Task material:
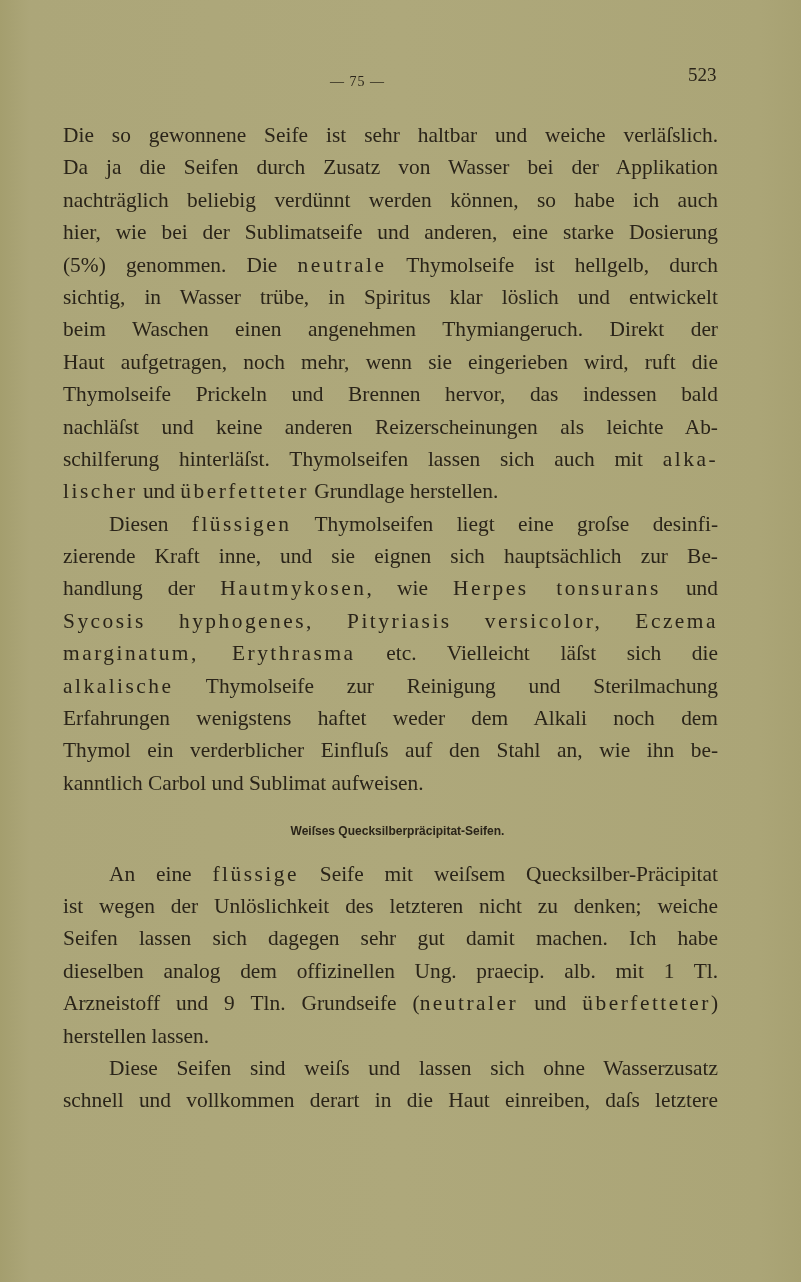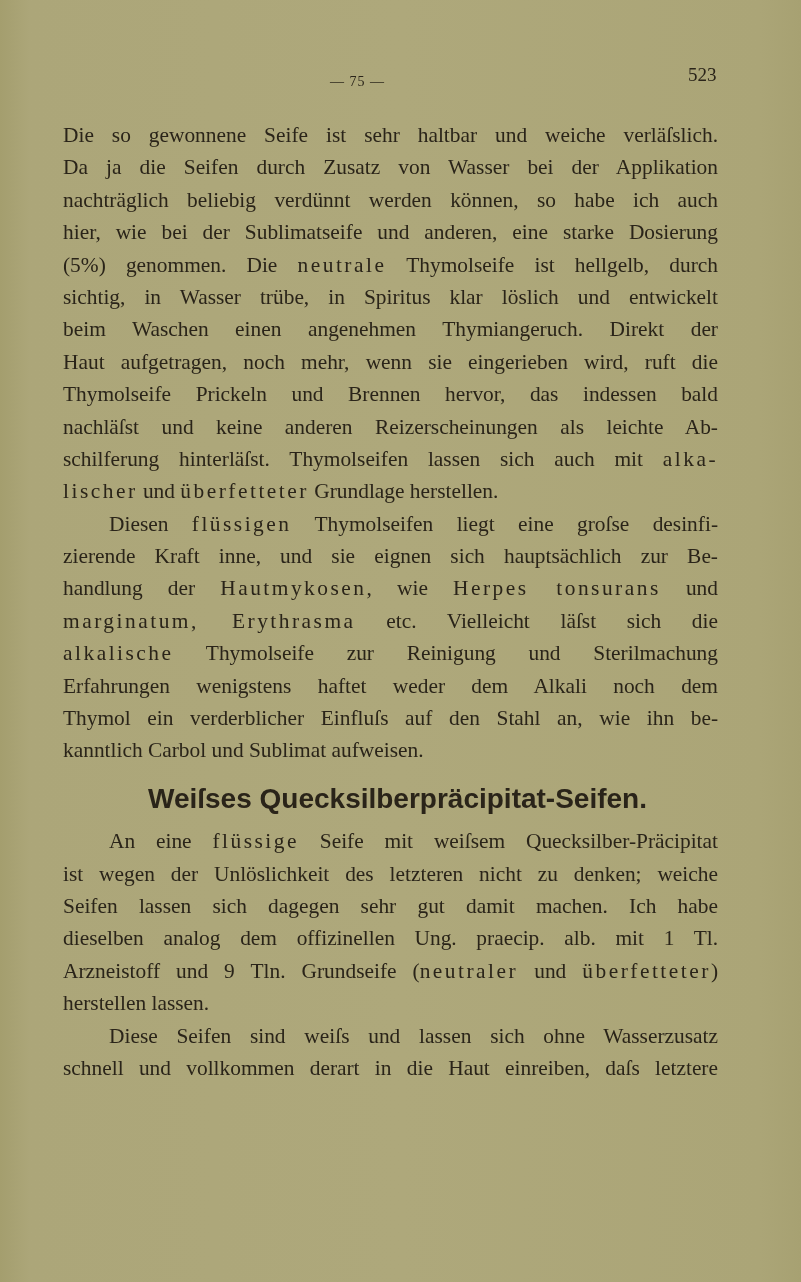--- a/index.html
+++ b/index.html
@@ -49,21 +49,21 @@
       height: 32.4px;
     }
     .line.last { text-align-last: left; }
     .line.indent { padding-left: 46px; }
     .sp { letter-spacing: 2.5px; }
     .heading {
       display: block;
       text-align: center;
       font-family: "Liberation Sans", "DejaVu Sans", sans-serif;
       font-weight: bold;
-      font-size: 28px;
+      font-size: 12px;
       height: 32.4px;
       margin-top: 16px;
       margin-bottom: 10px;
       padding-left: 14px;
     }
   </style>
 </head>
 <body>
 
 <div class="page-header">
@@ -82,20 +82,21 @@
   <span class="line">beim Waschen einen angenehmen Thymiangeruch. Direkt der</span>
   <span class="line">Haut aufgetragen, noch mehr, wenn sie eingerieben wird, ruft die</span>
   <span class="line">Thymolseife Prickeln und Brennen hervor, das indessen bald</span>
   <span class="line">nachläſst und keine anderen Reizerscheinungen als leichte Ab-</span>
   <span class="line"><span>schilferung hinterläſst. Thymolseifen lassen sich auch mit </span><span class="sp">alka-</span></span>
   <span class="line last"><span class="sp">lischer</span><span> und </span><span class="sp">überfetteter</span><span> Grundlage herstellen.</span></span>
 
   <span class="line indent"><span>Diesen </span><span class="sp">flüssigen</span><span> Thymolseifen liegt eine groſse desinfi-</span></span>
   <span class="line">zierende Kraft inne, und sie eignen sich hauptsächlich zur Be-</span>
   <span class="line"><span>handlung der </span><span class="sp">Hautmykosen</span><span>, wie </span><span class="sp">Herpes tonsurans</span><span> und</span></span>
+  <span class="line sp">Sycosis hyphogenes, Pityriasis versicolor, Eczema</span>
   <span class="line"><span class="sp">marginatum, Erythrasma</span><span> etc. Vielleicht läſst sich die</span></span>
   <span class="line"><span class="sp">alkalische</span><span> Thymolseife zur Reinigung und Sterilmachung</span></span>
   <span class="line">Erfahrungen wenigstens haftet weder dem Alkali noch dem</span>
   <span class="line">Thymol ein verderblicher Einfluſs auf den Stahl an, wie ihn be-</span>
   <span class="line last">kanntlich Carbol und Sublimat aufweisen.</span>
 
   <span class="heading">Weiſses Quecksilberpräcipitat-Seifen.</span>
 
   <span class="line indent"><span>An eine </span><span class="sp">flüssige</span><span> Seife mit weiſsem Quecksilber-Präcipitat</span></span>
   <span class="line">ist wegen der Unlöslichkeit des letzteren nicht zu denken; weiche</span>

...

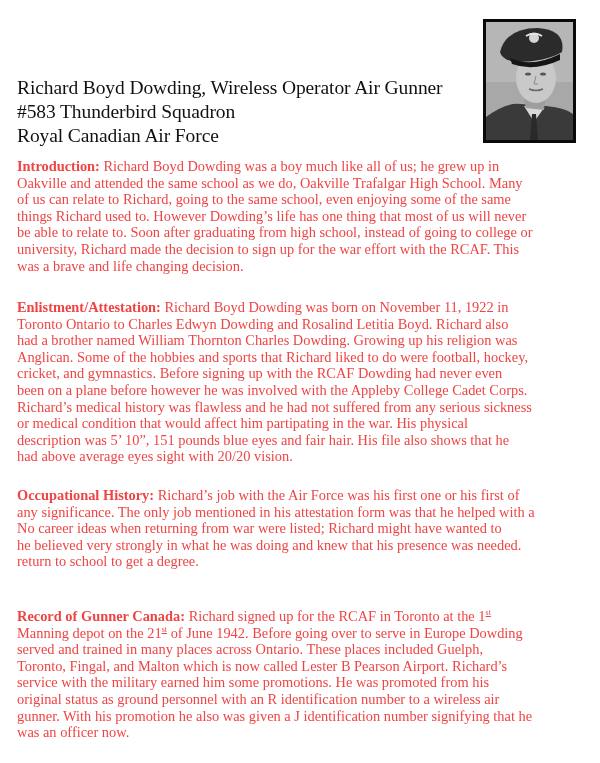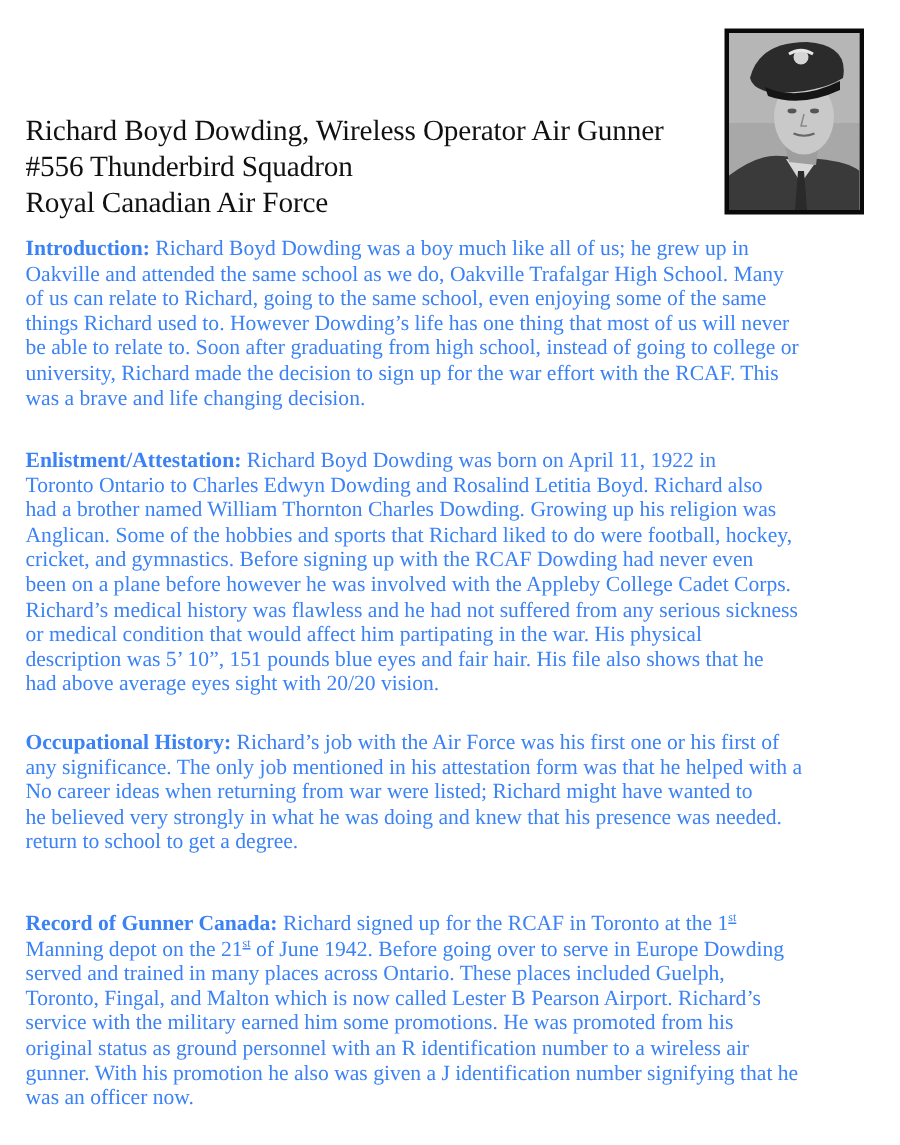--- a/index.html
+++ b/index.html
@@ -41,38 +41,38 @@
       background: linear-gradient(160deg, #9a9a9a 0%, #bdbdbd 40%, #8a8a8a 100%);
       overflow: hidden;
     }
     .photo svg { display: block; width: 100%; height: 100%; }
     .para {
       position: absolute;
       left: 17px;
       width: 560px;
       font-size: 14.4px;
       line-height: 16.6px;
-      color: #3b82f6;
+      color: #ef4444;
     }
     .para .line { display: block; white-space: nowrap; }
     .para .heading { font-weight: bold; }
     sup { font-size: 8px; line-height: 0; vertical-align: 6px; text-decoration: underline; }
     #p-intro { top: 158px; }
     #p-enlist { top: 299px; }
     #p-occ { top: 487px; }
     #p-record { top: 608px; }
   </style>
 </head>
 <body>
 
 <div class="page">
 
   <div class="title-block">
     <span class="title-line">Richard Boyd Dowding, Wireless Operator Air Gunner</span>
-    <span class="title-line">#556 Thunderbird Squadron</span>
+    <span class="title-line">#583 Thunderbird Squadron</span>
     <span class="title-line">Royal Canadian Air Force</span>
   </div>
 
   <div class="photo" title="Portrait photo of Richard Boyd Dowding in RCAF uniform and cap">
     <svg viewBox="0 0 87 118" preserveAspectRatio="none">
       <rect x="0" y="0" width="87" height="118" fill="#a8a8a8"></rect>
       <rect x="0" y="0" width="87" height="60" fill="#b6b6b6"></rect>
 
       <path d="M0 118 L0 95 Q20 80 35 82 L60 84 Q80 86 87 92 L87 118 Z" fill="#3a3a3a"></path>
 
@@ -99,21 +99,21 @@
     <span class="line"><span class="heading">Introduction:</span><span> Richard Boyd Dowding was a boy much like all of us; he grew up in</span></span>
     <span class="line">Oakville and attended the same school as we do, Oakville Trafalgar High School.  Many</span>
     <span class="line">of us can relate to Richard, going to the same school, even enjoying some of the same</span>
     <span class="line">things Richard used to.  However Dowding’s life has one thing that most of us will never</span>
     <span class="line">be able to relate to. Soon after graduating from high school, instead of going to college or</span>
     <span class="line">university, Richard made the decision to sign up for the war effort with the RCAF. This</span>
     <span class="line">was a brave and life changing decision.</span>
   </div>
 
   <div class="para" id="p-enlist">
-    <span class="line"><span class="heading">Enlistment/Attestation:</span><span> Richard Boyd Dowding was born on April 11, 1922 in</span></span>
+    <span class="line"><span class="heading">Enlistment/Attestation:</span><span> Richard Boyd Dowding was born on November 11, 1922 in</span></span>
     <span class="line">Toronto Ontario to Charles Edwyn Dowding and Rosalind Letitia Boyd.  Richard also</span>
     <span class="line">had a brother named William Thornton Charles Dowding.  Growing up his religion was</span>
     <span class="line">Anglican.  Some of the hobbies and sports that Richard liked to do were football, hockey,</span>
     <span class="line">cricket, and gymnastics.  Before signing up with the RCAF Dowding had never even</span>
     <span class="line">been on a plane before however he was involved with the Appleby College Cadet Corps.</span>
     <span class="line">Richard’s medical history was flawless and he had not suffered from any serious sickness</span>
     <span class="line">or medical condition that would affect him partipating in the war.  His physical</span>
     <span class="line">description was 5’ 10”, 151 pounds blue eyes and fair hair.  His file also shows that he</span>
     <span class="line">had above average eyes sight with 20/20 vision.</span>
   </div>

Problem:
If a line in the records holds the string "left", copy it.

Solution below:
     .line.last { text-align-last: left; }
     .line.indent { padding-left: 46px; }
       padding-left: 14px;
       left: 17px;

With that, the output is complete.